I can give another very clear example of how previous sales can be impossible to establish: A certain coin dealer purchased a very large number of coins from a member of the public in the late nineties. The bulk of them were 17th century silver coins from Austria, but the group also contained ancient coins (including fifty Roman denarii). The oldest coin was a drachm of Alexander the Great and the most recent coins (in mint condition) were dated 1850. It was part of an estate inherited by a woman and included the deceased's house and contents. She had no idea of the coins existence before she started going through the house contents. It took her eighteen months to find them all. They were hidden everywhere: every pocket of each item of clothing in the closets had a group of coins in them. Most of them had no accompanying holders, but a few did, and together with a few scraps of paper evidence established that the collecting period was in the early nineteenth century. The deceased was Jewish and had fled to North America in 1938 to avoid Nazi persecution. For about sixty years no member of his family even knew of their existence. Some of the coins had obviously been collected by a silver buyer, but there was a group of more than seventy-five 15 kreuzer pieces of Leopold the Hogmouth which had no duplication by mint or by date. That lot was certainly a numismatic collection. This morning, I contacted the dealer to get the above details and I asked whether I might identify the company for this blog. The answer was that, while the dealer had nothing personal against anyone knowing, my identification might make the woman who had discovered them known and this would violate her legal privacy rights. Coin dealers are frequently asked by "heritage cult members" to break the law, thusly.

Most archaeologists have not made a religion out of their interest, and are thus silent about such matters, but some who have are certainly zealots, yet everyone has some indications of religious belief, even if they do not consider themselves religious at all. It is visible in scientism and skepticism as a philosophical stance, it is also very visible in strong nationalist feelings concerning the past. Frequently, archaeologists and museum workers are irrationally opposed to trade and profit, and we can compare this to Christ overturning the tables of the money lenders in the temple. At its most mundane, faith in the preservation of marriage vows, and even a child's belief in Santa Claus are exactly the same. This is all apart from any realities, and the nature of reality, itself, is hotly debated by theoretical physicists who often postulated particles long before their existence could be proven (as happened with Pauli and what later was called the neutrino)

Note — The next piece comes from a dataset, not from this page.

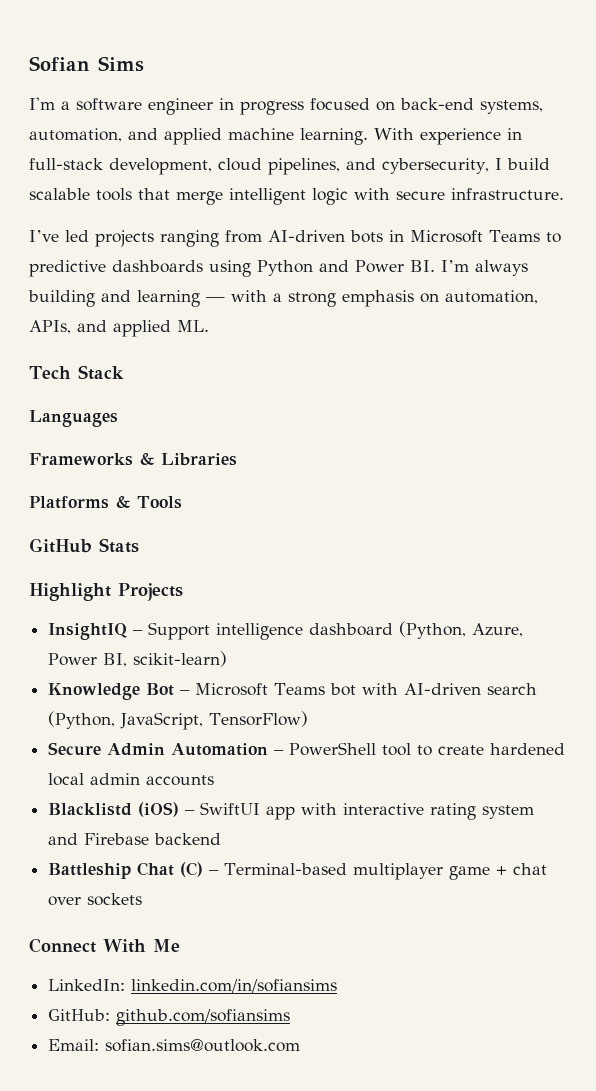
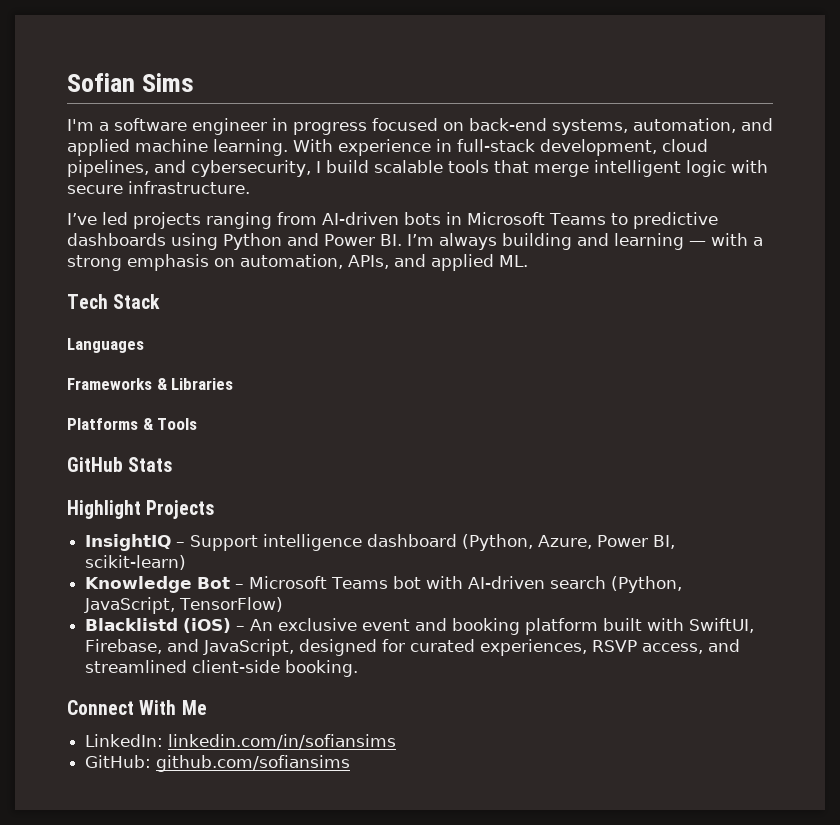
- Secure Admin Automation – PowerShell tool to create hardened local admin accounts
- Blacklistd (iOS) – SwiftUI app with interactive rating system and Firebase backend
- Battleship Chat (C) – Terminal-based multiplayer game + chat over sockets
+ Blacklistd (iOS) – An exclusive event and booking platform built with SwiftUI, Firebase, and JavaScript, designed for curated experiences, RSVP access, and streamlined client-side booking.
- Email: sofian.sims@outlook.com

The root of all religious belief lies in the collective unconscious.It is ineffable, not subject to any laws of science that we are aware of and only seen through a glass, darkly. Jung thought (Psychology and Religion) that the archetypes were passed genetically but, of course, we cannot verify his ideas about that and those whose religious beliefs include any varieties of reincarnation might well have other ideas. None of this can be verified or negated by science in its current state and this might never be possible at all.

As human beings, we all share the same brain structures and these must affect the mind that inhabits that brain. Organisms who have no brains at all, have given evidence of mind-like functions in experimentation (like planarian worms who have only a bundle of nerve tissue that is only called a brain), so we cannot even be certain that that a brain is even necessary for sentient life in the universe. It is possible that minds evolved brains and not the other way round. We cannot create life to test this and it is thus beyond the scope of science. Ideas about these things, too, are theoretical or only a matter of faith.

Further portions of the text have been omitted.